### [GOAL OF THE EXERCISE]
Set down all of the entries below word for word, with the pictures left out.

### [EXERCISE MATERIAL]
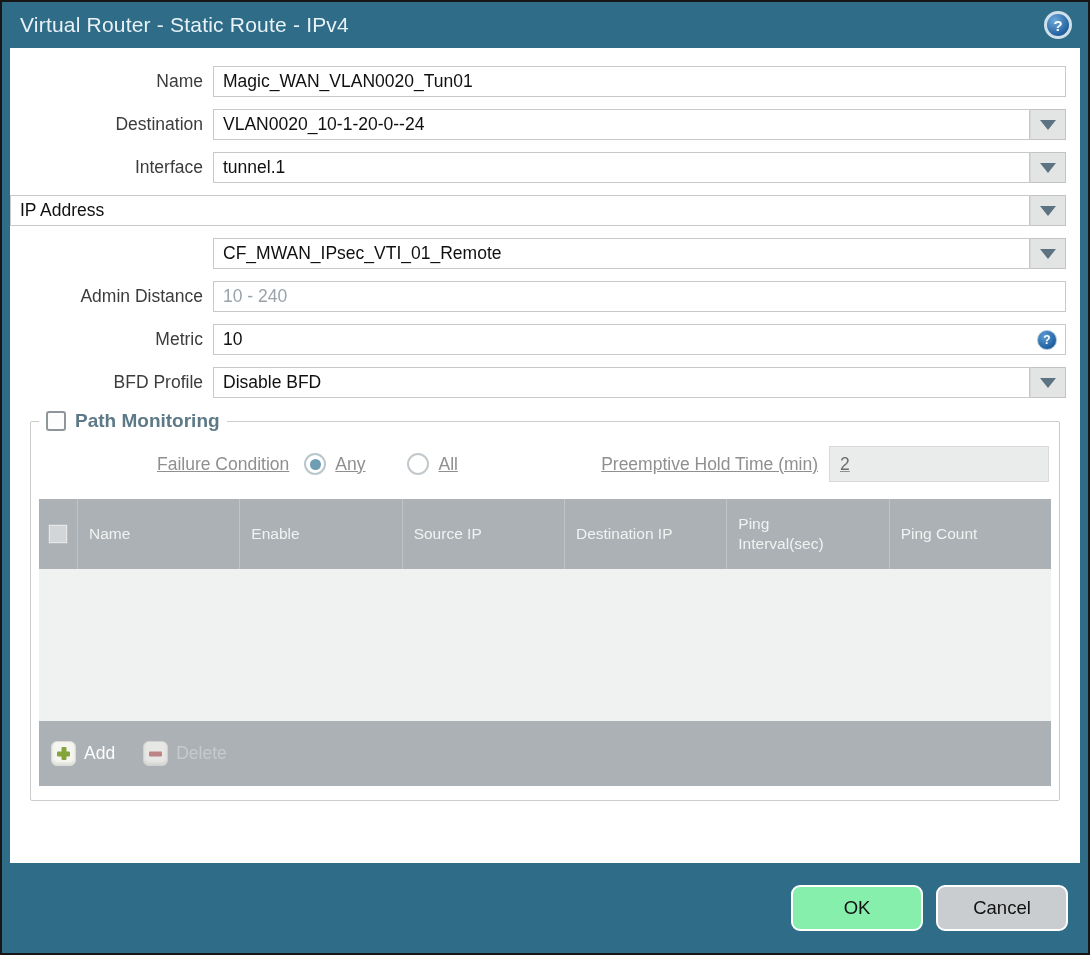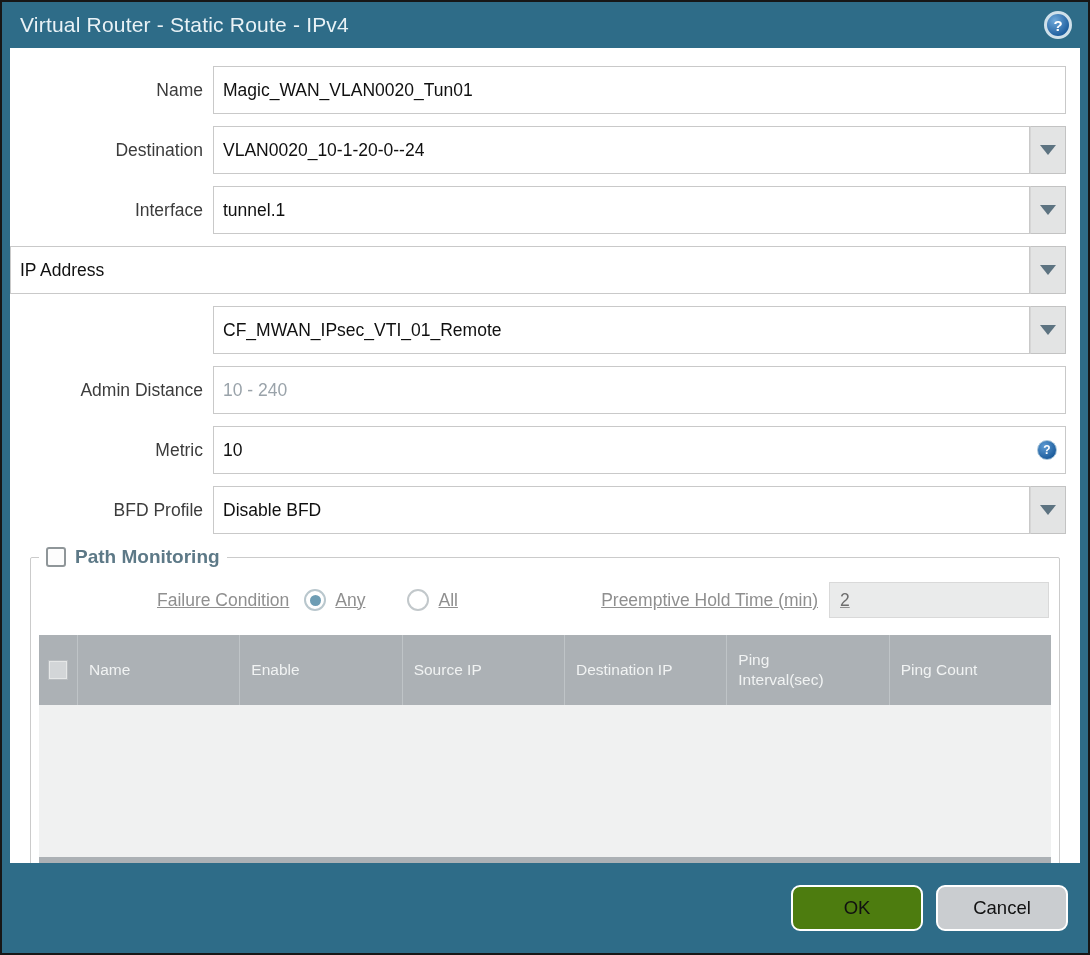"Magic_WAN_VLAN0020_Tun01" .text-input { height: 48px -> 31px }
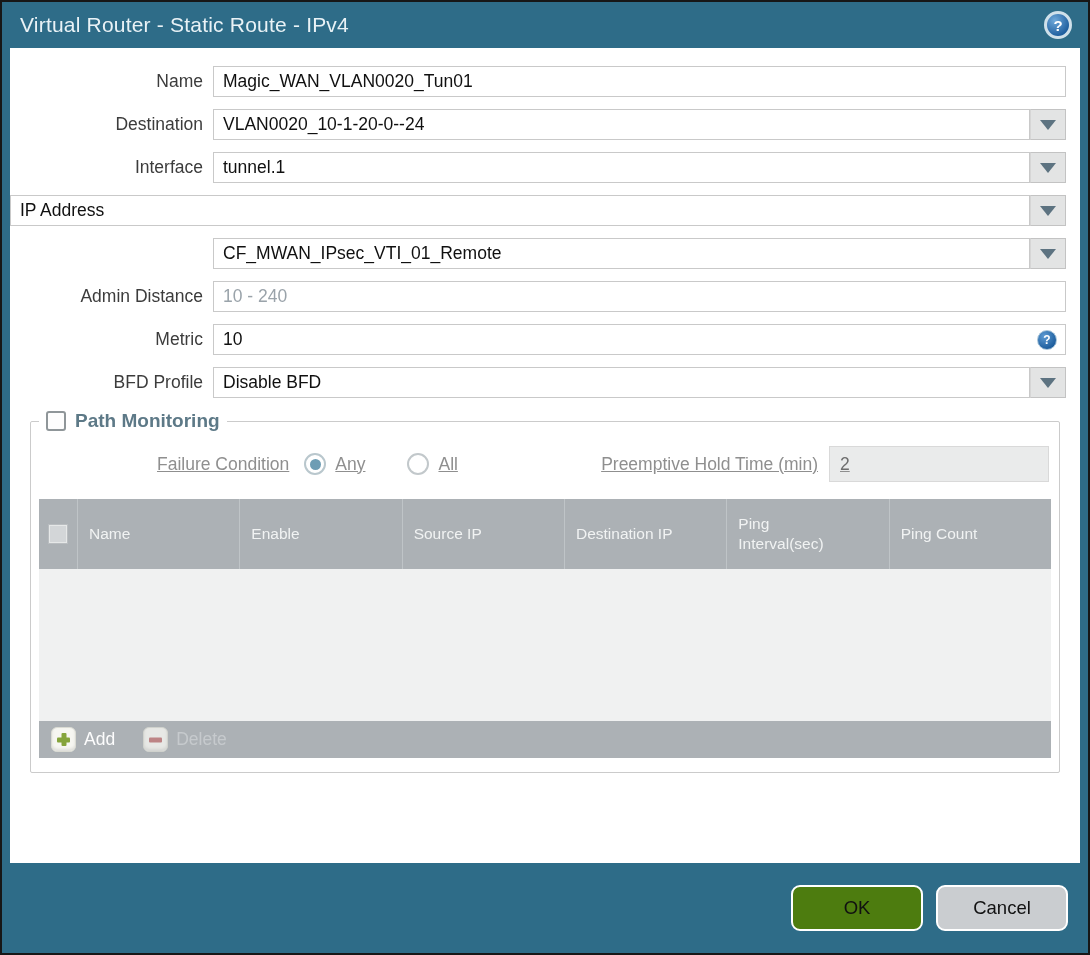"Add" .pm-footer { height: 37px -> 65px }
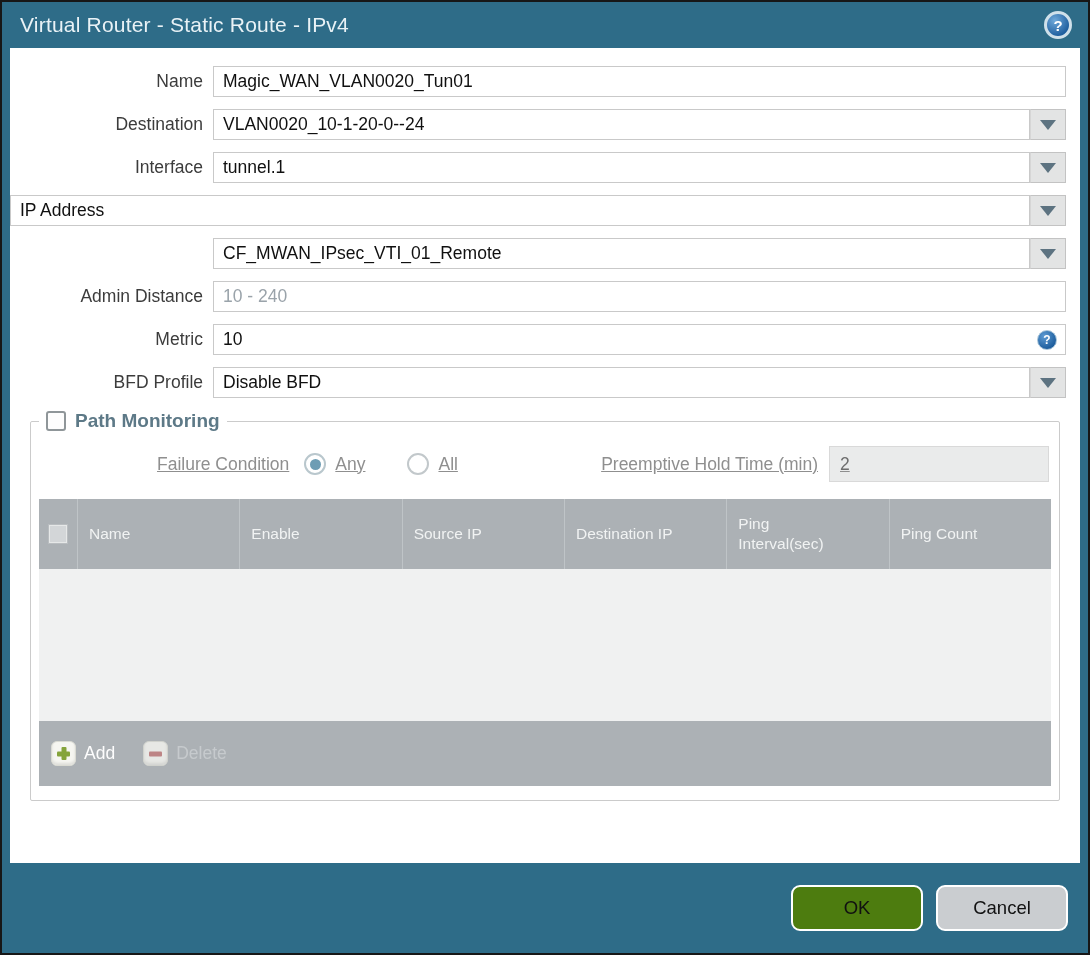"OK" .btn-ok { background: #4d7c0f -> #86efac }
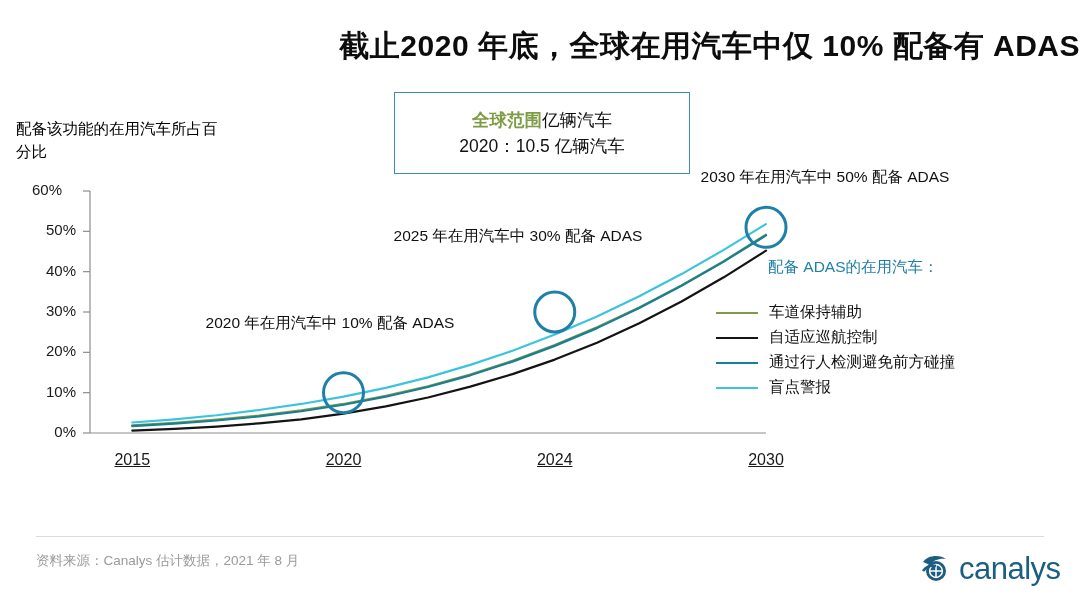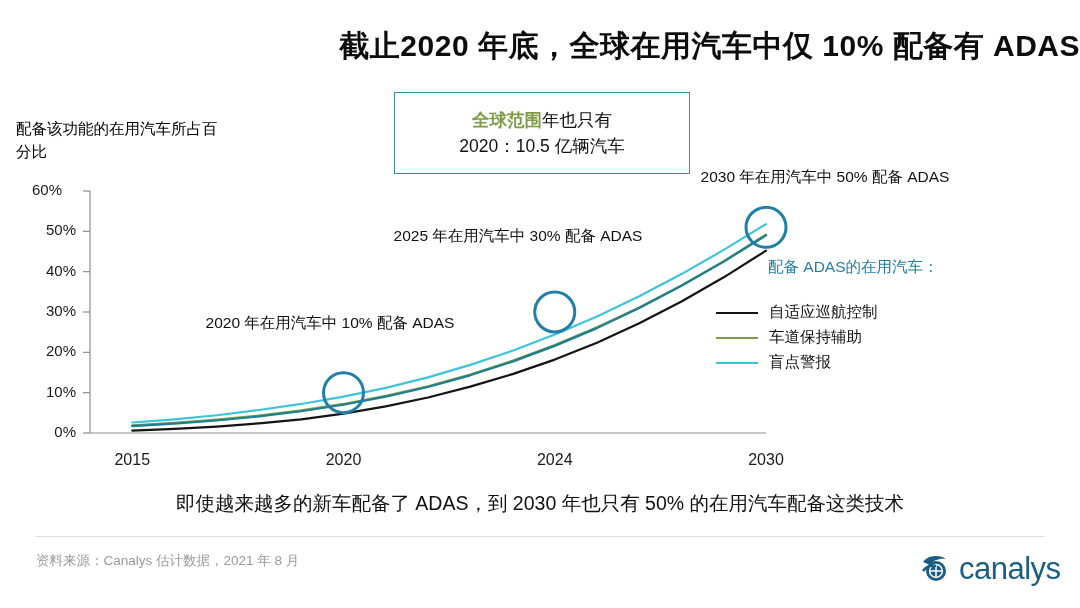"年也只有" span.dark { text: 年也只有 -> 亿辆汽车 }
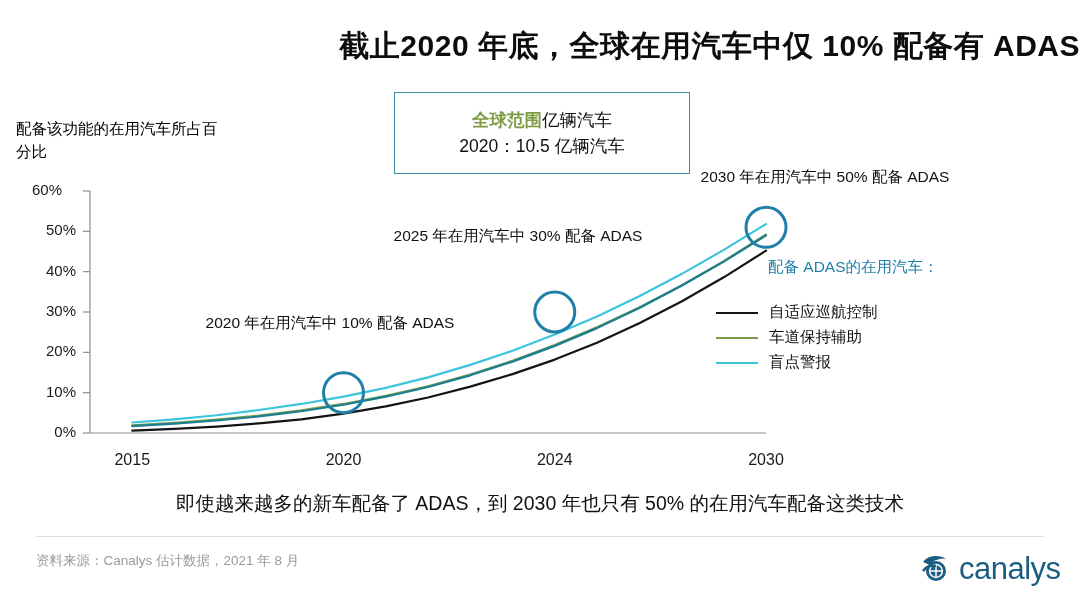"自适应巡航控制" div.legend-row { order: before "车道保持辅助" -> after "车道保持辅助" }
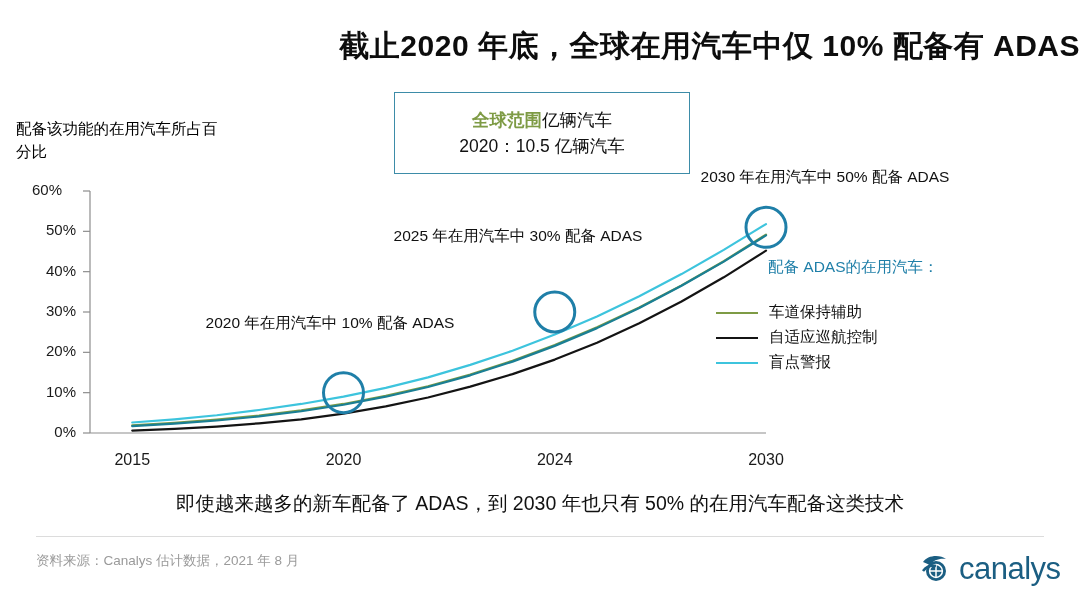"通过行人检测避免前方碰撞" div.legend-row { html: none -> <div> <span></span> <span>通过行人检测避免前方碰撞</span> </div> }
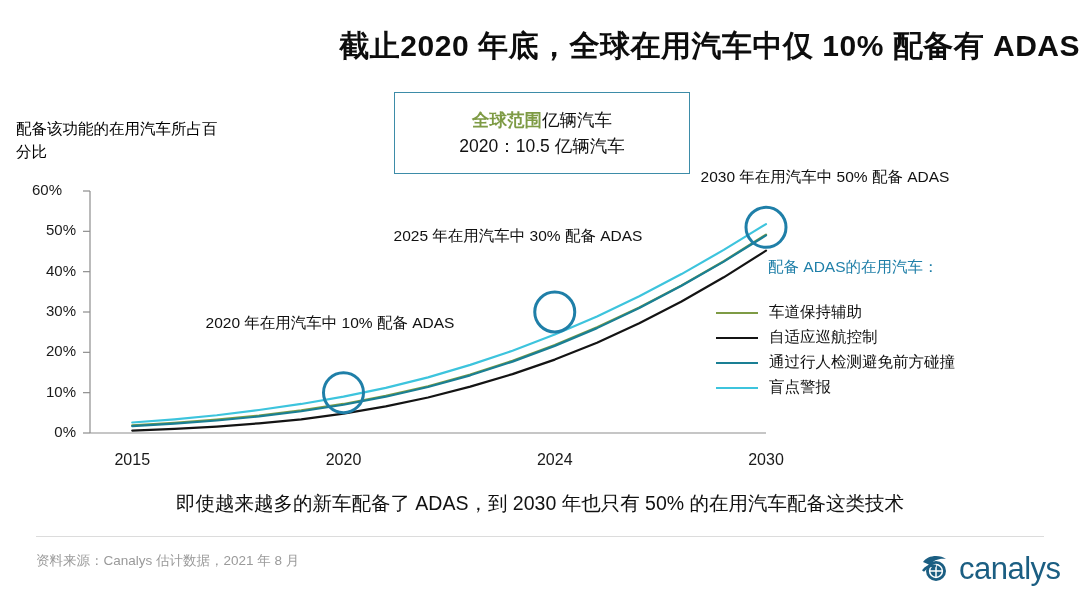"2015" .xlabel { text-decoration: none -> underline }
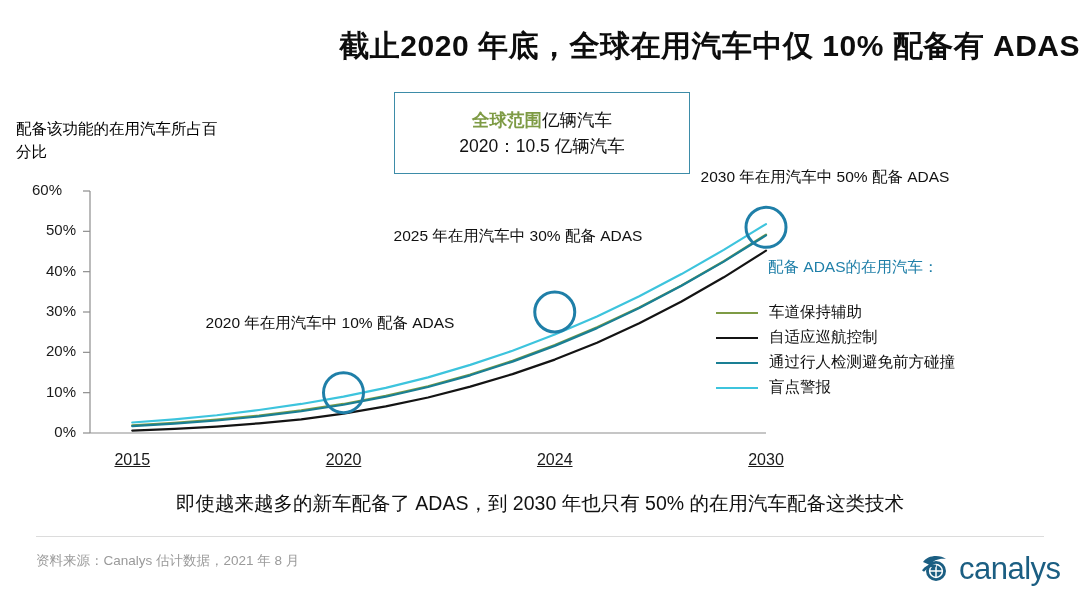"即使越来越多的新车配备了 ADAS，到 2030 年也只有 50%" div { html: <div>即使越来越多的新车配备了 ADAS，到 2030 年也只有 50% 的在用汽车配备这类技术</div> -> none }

### [ANSWER FOR THE TASK]
"Magic_WAN_VLAN0020_Tun01" .text-input { height: 48px -> 31px }
"Add" .pm-footer { height: 37px -> 65px }
"OK" .btn-ok { background: #4d7c0f -> #86efac }
"年也只有" span.dark { text: 年也只有 -> 亿辆汽车 }
"自适应巡航控制" div.legend-row { order: before "车道保持辅助" -> after "车道保持辅助" }
"通过行人检测避免前方碰撞" div.legend-row { html: none -> <div> <span></span> <span>通过行人检测避免前方碰撞</span> </div> }
"2015" .xlabel { text-decoration: none -> underline }
"即使越来越多的新车配备了 ADAS，到 2030 年也只有 50%" div { html: <div>即使越来越多的新车配备了 ADAS，到 2030 年也只有 50% 的在用汽车配备这类技术</div> -> none }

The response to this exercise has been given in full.